CMStatistics 2020: Start Registration
View Submission - CMStatistics
Title: Posterior summaries of topic models: An example from grocery retail baskets Authors:  Ioanna Manolopoulou - University College London (United Kingdom) [presenting]
Mariflor Vega Carrasco - University College London (United Kingdom)
Mirco Musolesi - University College London (United Kingdom)

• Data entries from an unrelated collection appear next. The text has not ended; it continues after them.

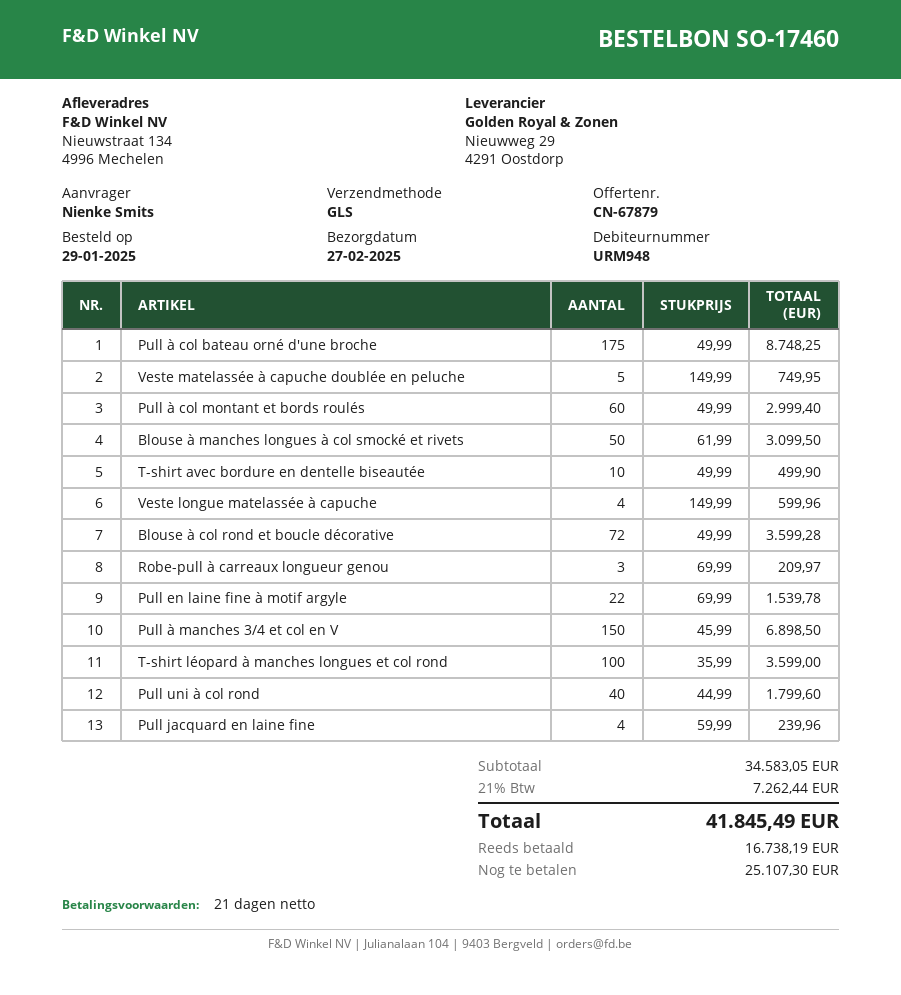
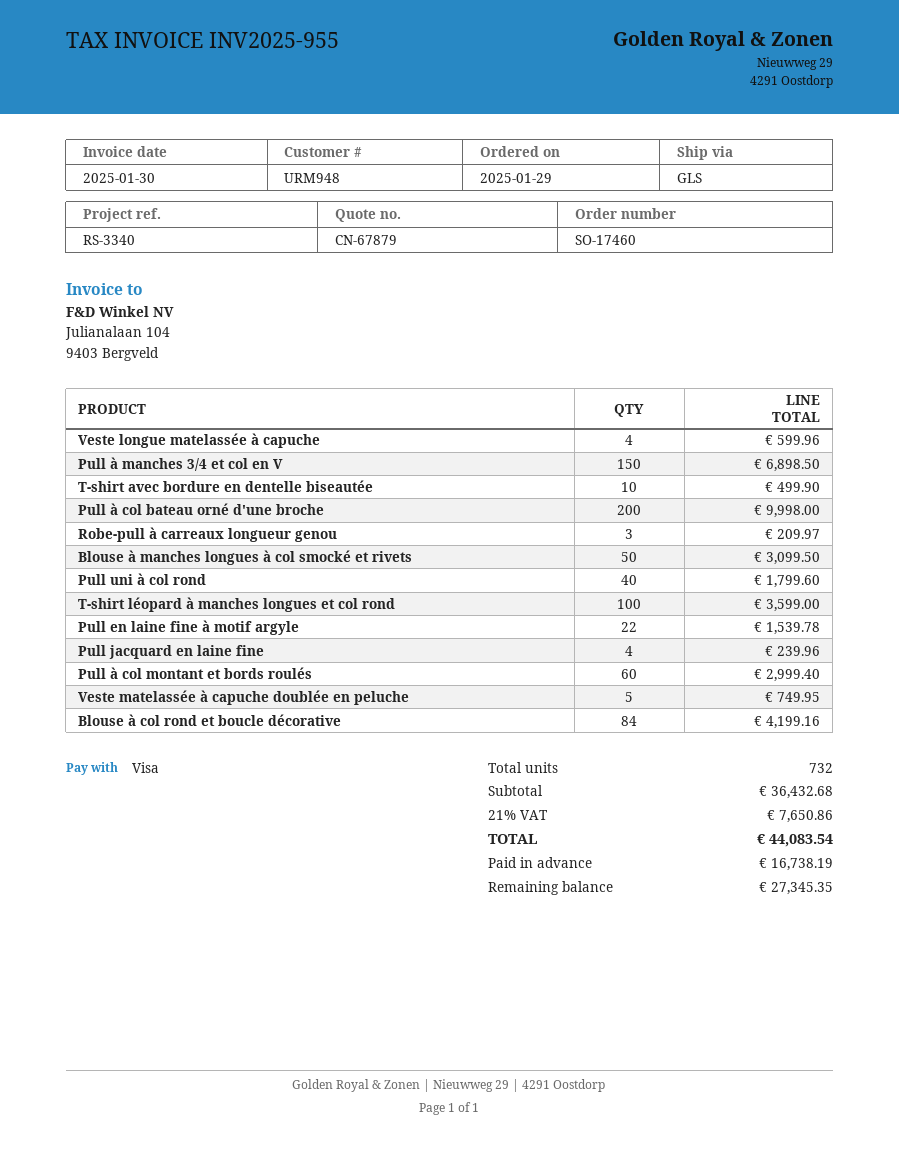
Pull à col bateau orné d'une broche: 175 for 8748.25 -> 200 for 9998.00
Blouse à col rond et boucle décorative: 72 for 3599.28 -> 84 for 4199.16
subtotal: 34583.05 -> 36432.68
tax: 21% = 7262.44 -> 21% = 7650.86
total: 41845.49 -> 44083.54
balance: 25107.30 -> 27345.35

Abstract: Understanding the shopping motivations behind market baskets is an important goal in the grocery retail industry. Analyzing shopping transactions demands techniques that can cope with the volume and complicated dependencies of grocery transactional data, while keeping interpretable outcomes. Latent Dirichlet Allocation (LDA) provides a suitable framework to process grocery transactions and to discover a broad representation of customers' shopping motivations. However, summarising the posterior distribution of an LDA model is challenging, because LDA is inherently a mixture model and can exhibit substantial label-switching. Moreover, even when a posterior mean is computed, a summary of corresponding uncertainty is not straightforwardly available. We introduce a clustering methodology that post-processes posterior LDA draws to summarise the entire posterior distribution and identify semantic modes represented as recurrent topics. We illustrate our methods on an example from a large UK supermarket chain.